The Chelsea manager surely knew, as we all do by now, what to expect with Tony Pulis’ long-ball Potters. And, if not, the narrative of the match was established in the first ten minutes: Jonathan Walters worrying the Chelsea defense, Fernando Torres (yeah, him) harrying the Stoke defense, both teams beating the shit out of each other in between, and referee Mark Halsey (who the commentators described, repeatedly and without apparent irony, as having an “eagle eye”) ignoring most of the fouls. Repeat until a draw happens or ninety minutes are up, whichever comes last.

The sides gave it a go with some fair strikes, misses, tackles, and blocks, but nothing worth f**kwitting home about. Notwithstanding a 25th-minute glimpse of Roberto Mancini wearing a comical jacket in the crowd, Halsey and his alleged bird vision, in fact, offered most of the entertainment. Though every set piece looked like Fight Club or a typical day with Joey Barton, he waved off frequent appeals for cautions and penalties from Torres, Ryan Shawcross, Ashley Cole, Jonathan Woodgate (yeah, him), John Terry, and, notably, Frank Lampard.  Eventually, he carded Shawcross, Cole, and Marc Wilson for physical challenges after earlier warnings, finally proving that eagles can see yellow, after all.

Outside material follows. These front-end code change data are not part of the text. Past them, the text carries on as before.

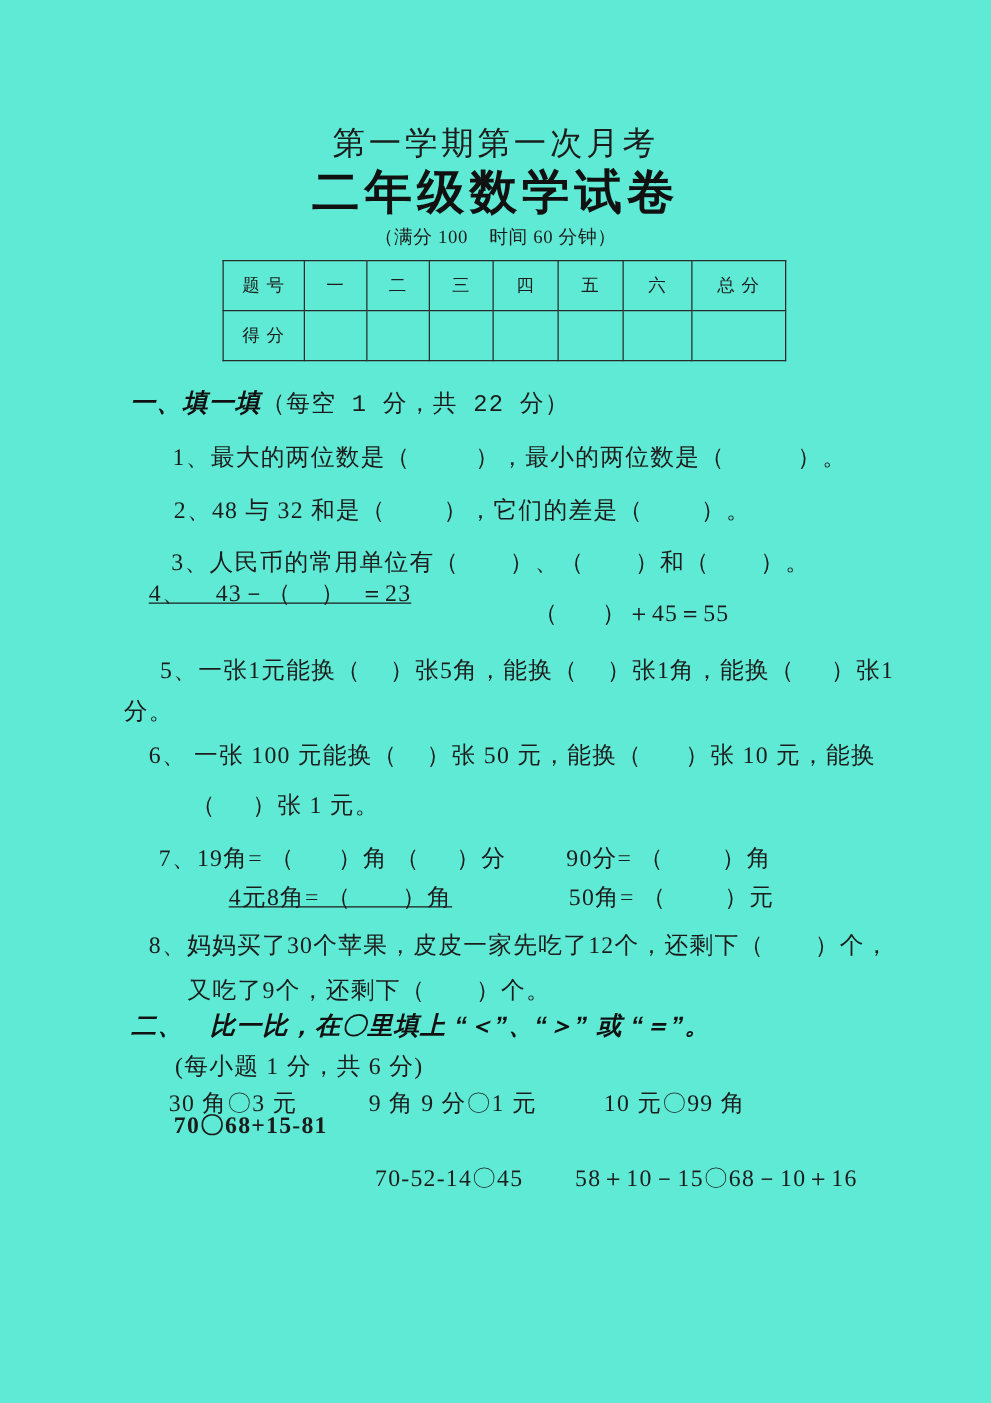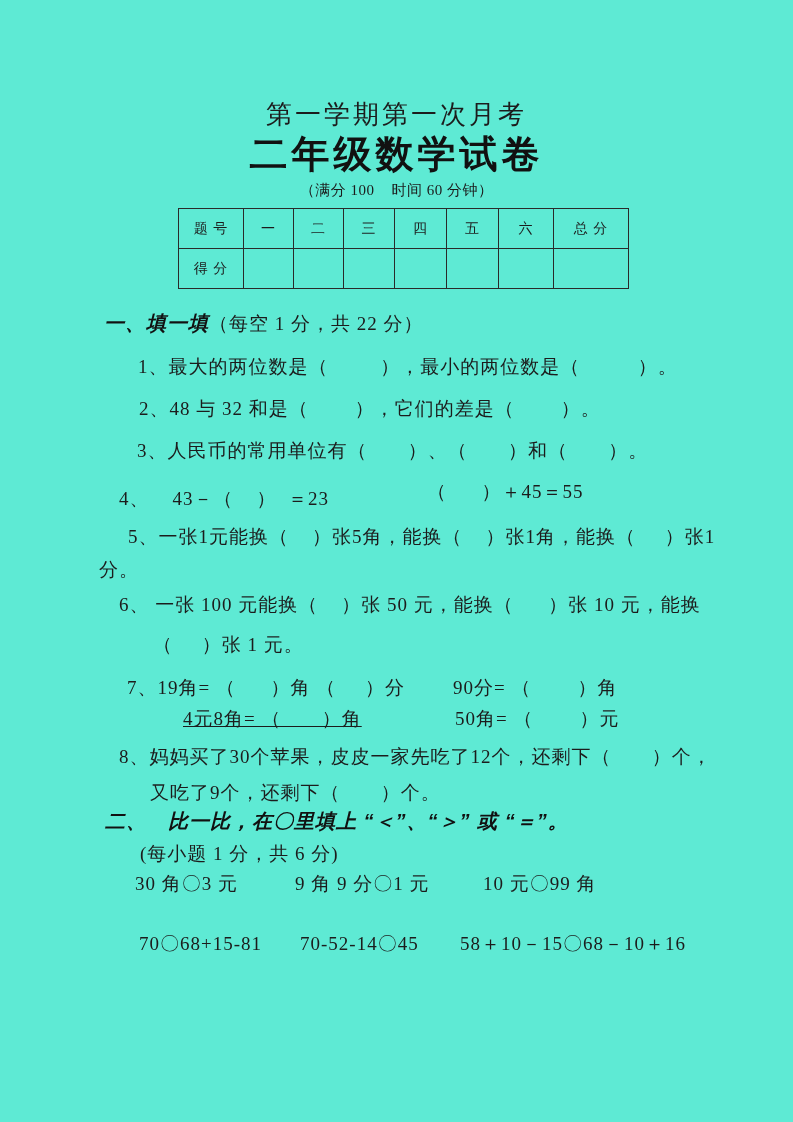"（每空 1 分，共 22 分）" .sec-note { font-family: Liberation Serif, serif -> Liberation Mono, monospace }
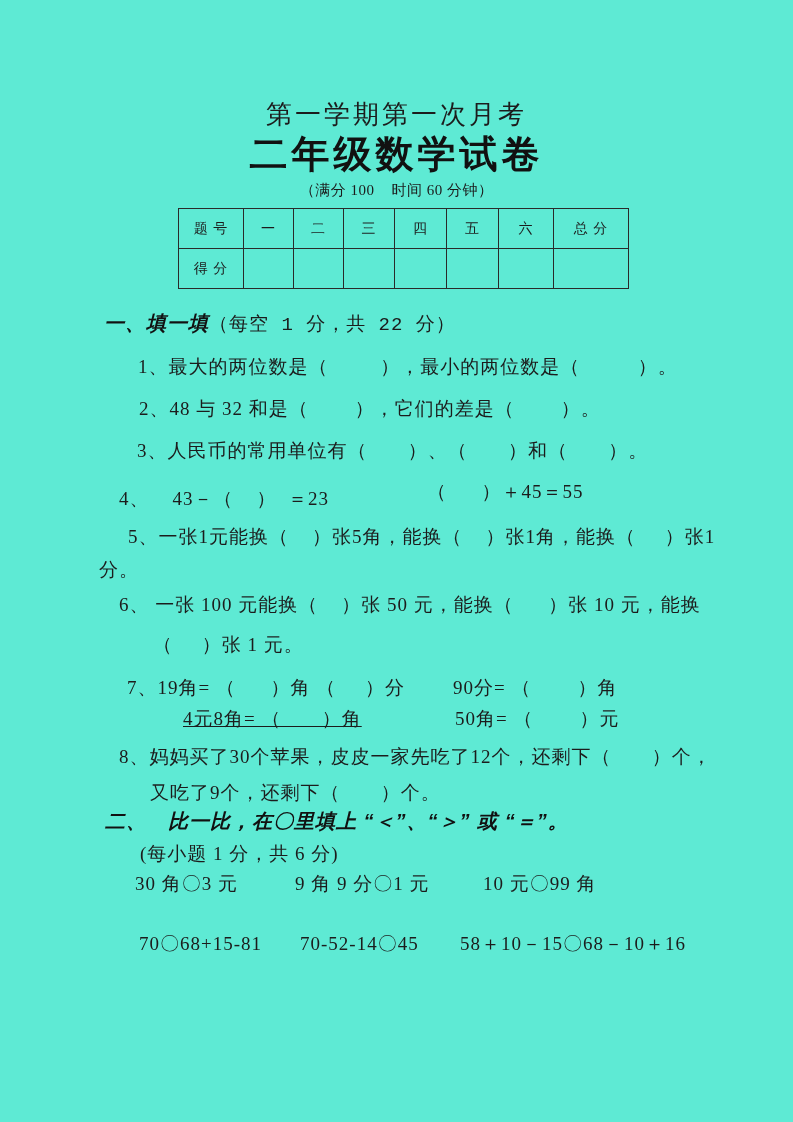"4、 43－（ ） ＝23" div.line { text-decoration: none -> underline; top: 488px -> 465px }
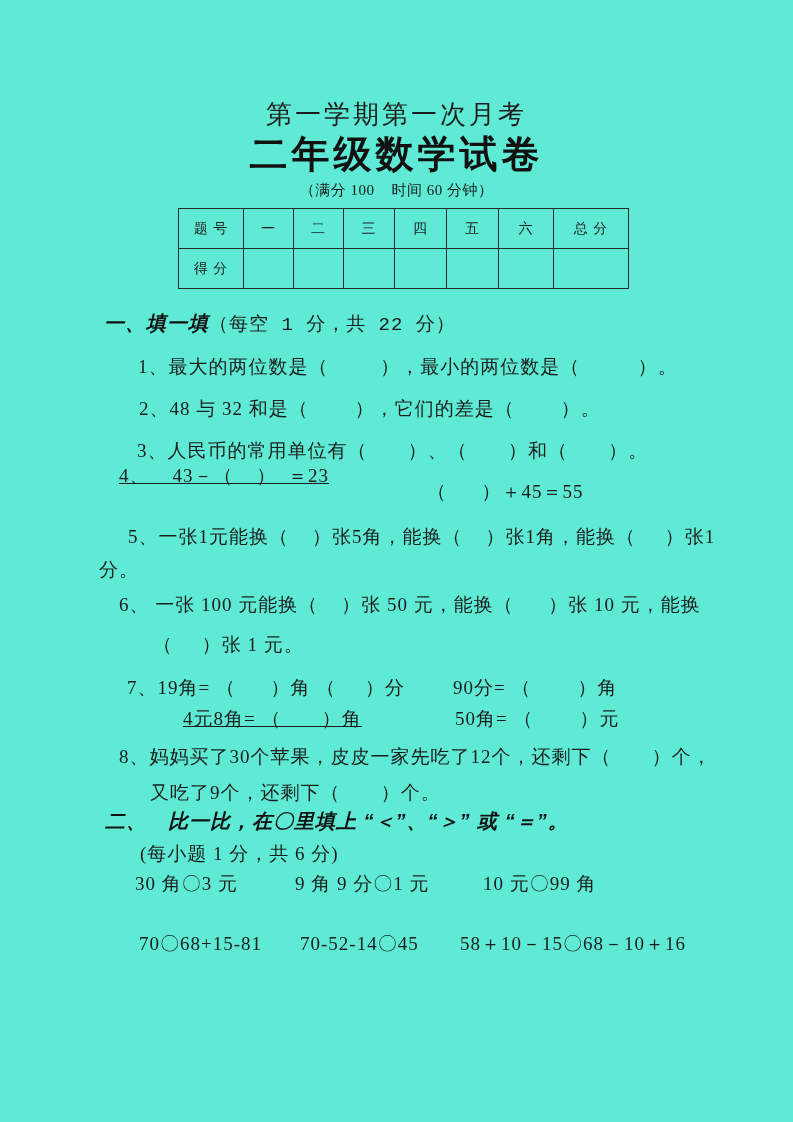"70〇68+15-81" div.line { font-weight: none -> bold; top: 933px -> 890px }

Despite what many F**kwit team managers anticipated, the most disappointing player was not Fernando Torres. Instead, it was an average Frank Lampard, whose inability to impose himself on the action extended to Eagle-Eye Halsey ignoring his penalty shout in the 55th minute. The midfielder then closed out proceedings with a late yellow for crankily throwing away the ball on a Stoke free kick, earning him points not just for the booking, but for doing so in a f**kwitted fashion. Good job, Lamps, but could you do it on a wet night…okay, okay.